The Netflix original “The Most Assassinated Woman in the World,” released last Friday, is a bland rehashing of the murder mystery genre, the thematic conceit being the altogether lack of mystery involved (there’s only one possible suspect and guess what happens in the end!). “Most Assassinated” feels like one of those movies that Netflix green-lighted to fill a quota for main menu titles rather than an attempt at expanding the universe of human expression. I honestly don’t know how the script just didn’t end up as an episode of “Bones” eight years ago.

The “Most Assassinated,” (yet very much still alive) woman at the center of the film, Paula Maxa (Anna Mouglalis, “Baron noir”), is a stage actress famous for her gory, pantomimed deaths. In fact, the troupe she stars in, and the theater that houses them all, specializes on her nightly demises, packing the theater wall to wall six days a week for a series of bloody scenes with little to no plot beyond the stabbing, hanging, crushing and lashing of that particular evening. And the audience only really wants to see the gore, the theater’s whole business model riding on the draw of perversion for droves of thrill-stymied Parisians. In this, “Most Assassinated” happens upon a fairly interesting quandary, though it’s never fleshed out; the film half-posits the question of, one, who is more morally reprehensible, the ones killing each other on stage, or the hoards of spectators returning time and time to see it? And two, what would the effect of such a theatrical institution have on a city? Is it a pressure-release valve that could give someone the outlet they need to avoid acting out the perversions on their own? Or is it a motivating, exemplifying danger that only puts the city at higher risk?

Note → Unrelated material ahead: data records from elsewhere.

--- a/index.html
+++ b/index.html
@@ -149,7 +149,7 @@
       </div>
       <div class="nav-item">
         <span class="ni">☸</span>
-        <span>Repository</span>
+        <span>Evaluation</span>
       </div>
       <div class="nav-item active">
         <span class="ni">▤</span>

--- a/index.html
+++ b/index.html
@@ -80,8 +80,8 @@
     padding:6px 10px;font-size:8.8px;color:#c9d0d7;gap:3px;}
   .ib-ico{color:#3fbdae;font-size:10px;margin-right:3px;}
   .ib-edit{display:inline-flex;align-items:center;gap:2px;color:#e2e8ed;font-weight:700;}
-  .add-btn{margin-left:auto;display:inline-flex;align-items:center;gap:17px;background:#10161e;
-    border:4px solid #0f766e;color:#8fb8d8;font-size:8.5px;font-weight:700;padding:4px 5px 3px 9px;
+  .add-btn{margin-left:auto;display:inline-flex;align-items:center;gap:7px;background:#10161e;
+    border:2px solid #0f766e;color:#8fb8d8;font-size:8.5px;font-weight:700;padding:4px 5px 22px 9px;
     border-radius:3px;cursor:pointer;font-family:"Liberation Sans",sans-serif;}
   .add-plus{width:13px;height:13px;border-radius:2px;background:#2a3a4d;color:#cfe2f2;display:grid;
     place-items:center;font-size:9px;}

Yet instead of forging on in this more interesting direction, “Most Assassinated” falls back into a dull murder mystery type without enough suspects or possibilities for any of the crimes shown to really grab the attention. Basically, everything wrong that happens to the actress Maxa is perpetrated by one, polio-stricken, rebuked-courter from Maxa’s past — an older man named Jean. The pathos of “Most Assassinated” is set up to come from Maxa’s figurative perch just out of reach of his dangerous clutches, only one false step away from his murderous grasp. It fails, however, to give any dimension to the two of them or to the relationship they once had. His motives are never understood past his perverse desire to watch her die, making the cat and mouse chase that is the second two-thirds of the movie a little dry to watch.

The issues at the core of “Most Assassinated” stem mostly from the characters’ lack of character. The film is over-saturated by characters that don’t seem to have any inclinations past what they quip about to each other on screen. It wouldn’t be the end of the world if it were just the peripheral characters who lacked any dimension, but even Maxa herself is missing any intrigue behind her actions. Perhaps a woman on the run for her life doesn’t need a grand underlying philosophy behind the doorway stoops she hides in, but it would be nice to see her choices in allies backed up at all.

Had “Most Assassinated” leaned further into the guts and gore on-stage, incorporating it into theater’s dark underbelly, the film could have been spun into a compelling thriller or horror flick. As it stands, the bloodshed is used as fictitiously in the film as it is used on Paula Maxa’s stage. And of course, all my ponderings on how the film could have been tweaked to go a little further are derivations of the issues first mentioned above — the film lacks a philosophy on the events it puts on screen; it doesn’t try to say anything.

As a conditional recommendation, it’s not the worst movie to put on and talk over with a group of friends. The confusing, yet-to-be resolved twists that happen in the last 10 or 11 minutes can be fun to laugh about after the fact, but it’s nowhere near worth watching alone. If you’re looking for a refresher for your third-semester French, maybe go watch something by Rhomer (specifically “Claire’s Knee”).